The lawsuit was filed Dec. 3 by Theresa S. Yeisley, the administrator of the estate of Steven Michael Yeisley, and his two surviving children, Stephanie Lucas and Cynthia Marggraff, against Helen Faye Gavoe.
Steven Yeisley, 51, was standing in the outside westbound lane of Watson Boulevard near Knodishall Drive when he was struck by a 2007 Dodge Dakota driven by Gavoe, then 63, on Dec. 15, 2012, according to Warner Robins police. He was pronounced dead at the scene of the 4:58 a.m. accident.
The lawsuit alleges Gavoe’s negligence caused Yeisley’s death in that “she failed to exercise due care in the operation of her vehicle when she struck and killed him.”
Gavoe, who the lawsuit indicates has since moved from Warner Robins, could not be reached for comment.
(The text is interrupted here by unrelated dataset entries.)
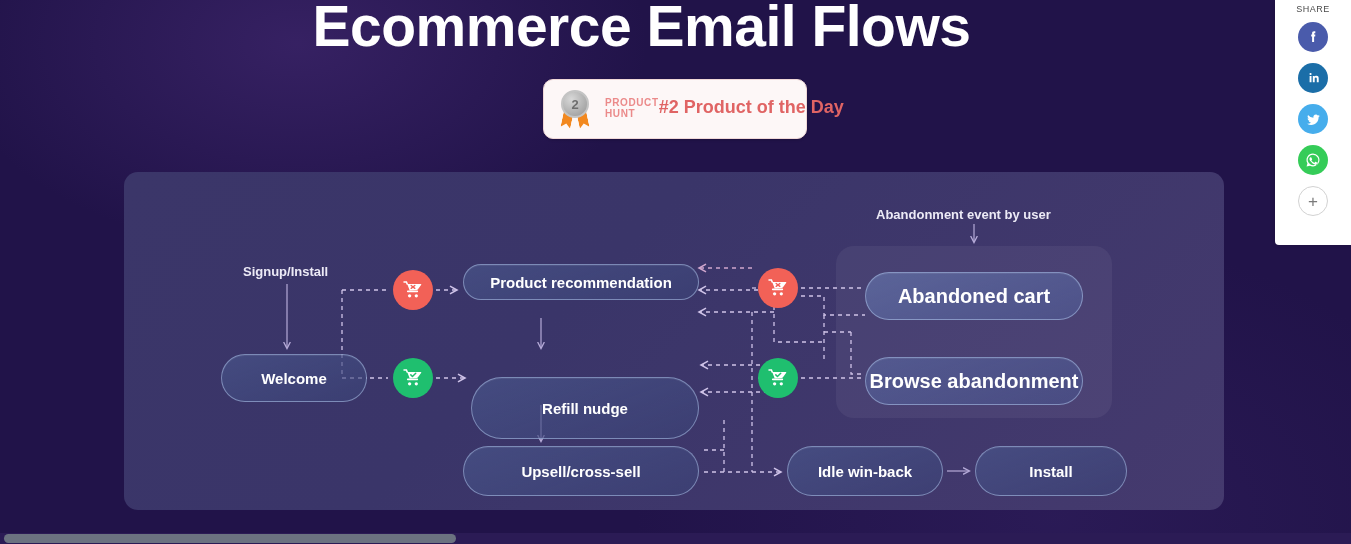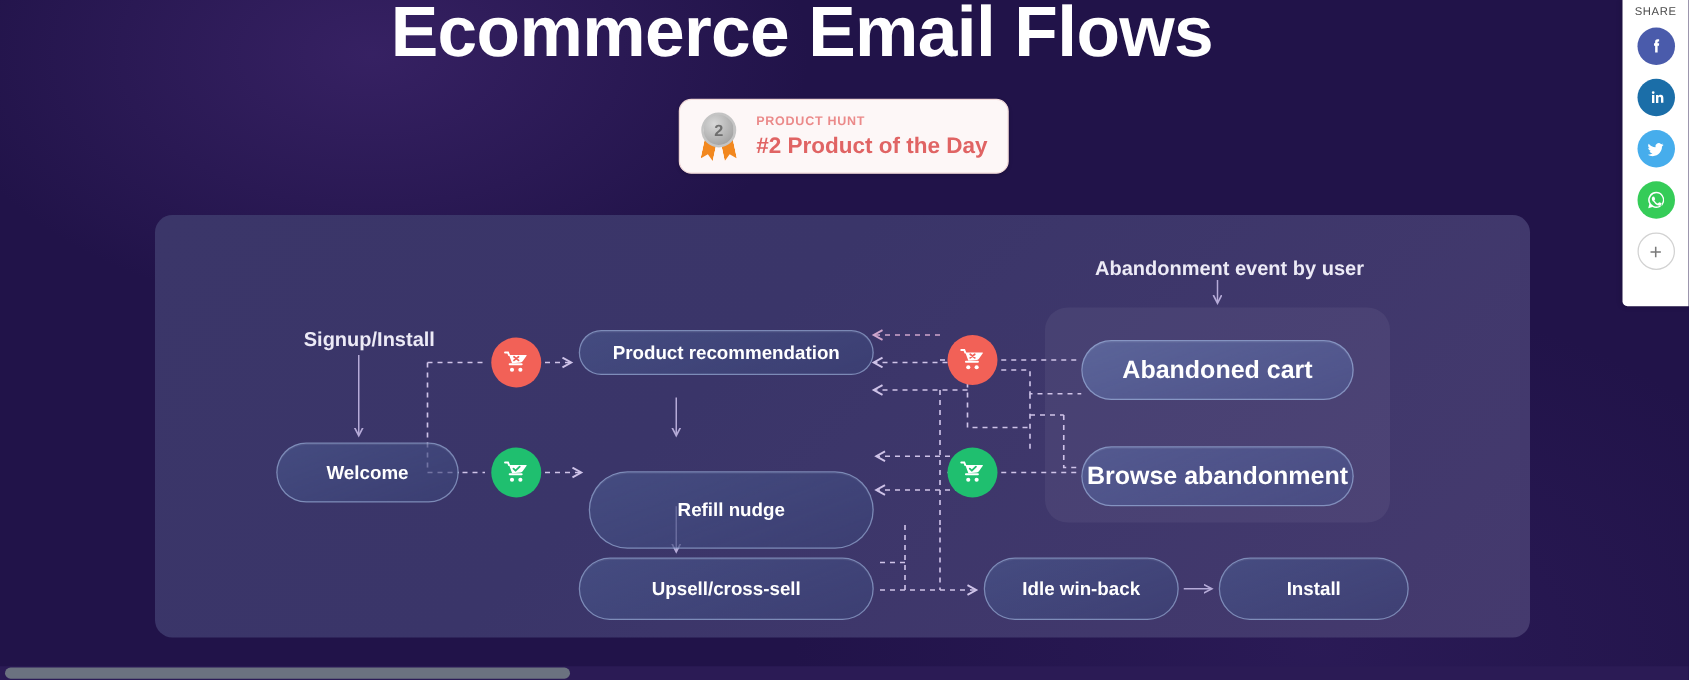--- a/index.html
+++ b/index.html
@@ -78,40 +78,40 @@
     border-radius: 50%;
     background: radial-gradient(circle at 35% 30%, #d8d8d8, #a9a9a9 70%, #8f8f8f);
     border: 2px solid #c4c4c4;
     color: #6e6e6e;
     font-size: 13px;
     font-weight: bold;
     display: flex;
     align-items: center;
     justify-content: center;
   }
-  .ph-text { display: flex; flex-direction: column; justify-content: flex-end; }
+  .ph-text { display: flex; flex-direction: row; justify-content: flex-end; }
   .ph-kicker {
     font-size: 10px;
     font-weight: bold;
     letter-spacing: .6px;
     color: #eb8a8a;
     margin-bottom: 3px;
   }
   .ph-headline {
     font-size: 18px;
     font-weight: bold;
     color: #e06464;
     white-space: nowrap;
   }
 
   
   .share-rail {
     position: absolute;
     right: 0; top: 0;
-    width: 53px;
+    width: 76px;
     height: 245px;
     background: #ffffff;
     border-bottom-left-radius: 4px;
     display: flex;
     flex-direction: column;
     align-items: center;
     padding-top: 4px;
     box-shadow: -1px 0 4px rgba(0,0,0,.15);
   }
   .share-label {
@@ -198,21 +198,21 @@
   .node.n-abandoned    { left: 741px; top: 100px; width: 218px; height: 48px;
                          background: linear-gradient(160deg, rgba(98,112,166,.75), rgba(80,92,150,.6)); }
   .node.n-browse       { left: 741px; top: 185px; width: 218px; height: 48px;
                          background: linear-gradient(160deg, rgba(88,100,156,.7), rgba(72,84,142,.55)); }
   .node.n-abandoned span, .node.n-browse span { font-size: 20px; }
 
   
   .flabel {
     position: absolute;
     color: #eceaf6;
-    font-size: 16px;
+    font-size: 13px;
     font-weight: bold;
     white-space: nowrap;
   }
   .flabel.l-signup { left: 119px; top: 92px; }
   .flabel.l-abandon-event { left: 752px; top: 35px; }
 
   
   .cart {
     position: absolute;
     width: 40px; height: 40px;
Mark Maholick, a Columbus attorney representing Gavoe, said, “On her behalf, the only comment I can make right now is that she would deny responsibility for the accident and in light of ongoing litigation, she’s going to decline to make any further comment at this point in time.”
Specifically, the lawsuit alleges that Gavoe failed to exercise due care to avoid striking a pedestrian, failed to sound her horn, was traveling too fast for conditions, was operating her pickup truck with reckless disregard for the safety of others and failed to stop, turn or otherwise avoid striking Yeisley, the lawsuit stated.
Theresa Yeisley is seeking compensatory damages for the “shock, fright and terror experienced” by Steven Yeisley and all components of the mental, physical pain and suffering he endured upon impact, payment of medical bills and $2,495 for his funeral and burial, as well as punitive damages to be determined by a jury at trial.
The surviving children are seeking full value of the life of their deceased father, including economic and intangible damages to be determined by jurors. The loss of his Social Security income was estimated in the lawsuit at more than $400,000 based on remaining life expectancy had he lived another 25 years.
The lawsuit also seeks recovery of all litigation costs.
Bo Sammons, one of the attorneys representing the Yeisley family, said former Houston County sheriff’s Cpl. Sean Alexander, who now owns his own accident reconstruction company, was retained to review the accident. As a part of that review, Alexander watched a video of the accident recorded by a nearby store’s surveillance camera, Sammons said.
“We don’t see any reason that she should not have avoided him,” Sammons said.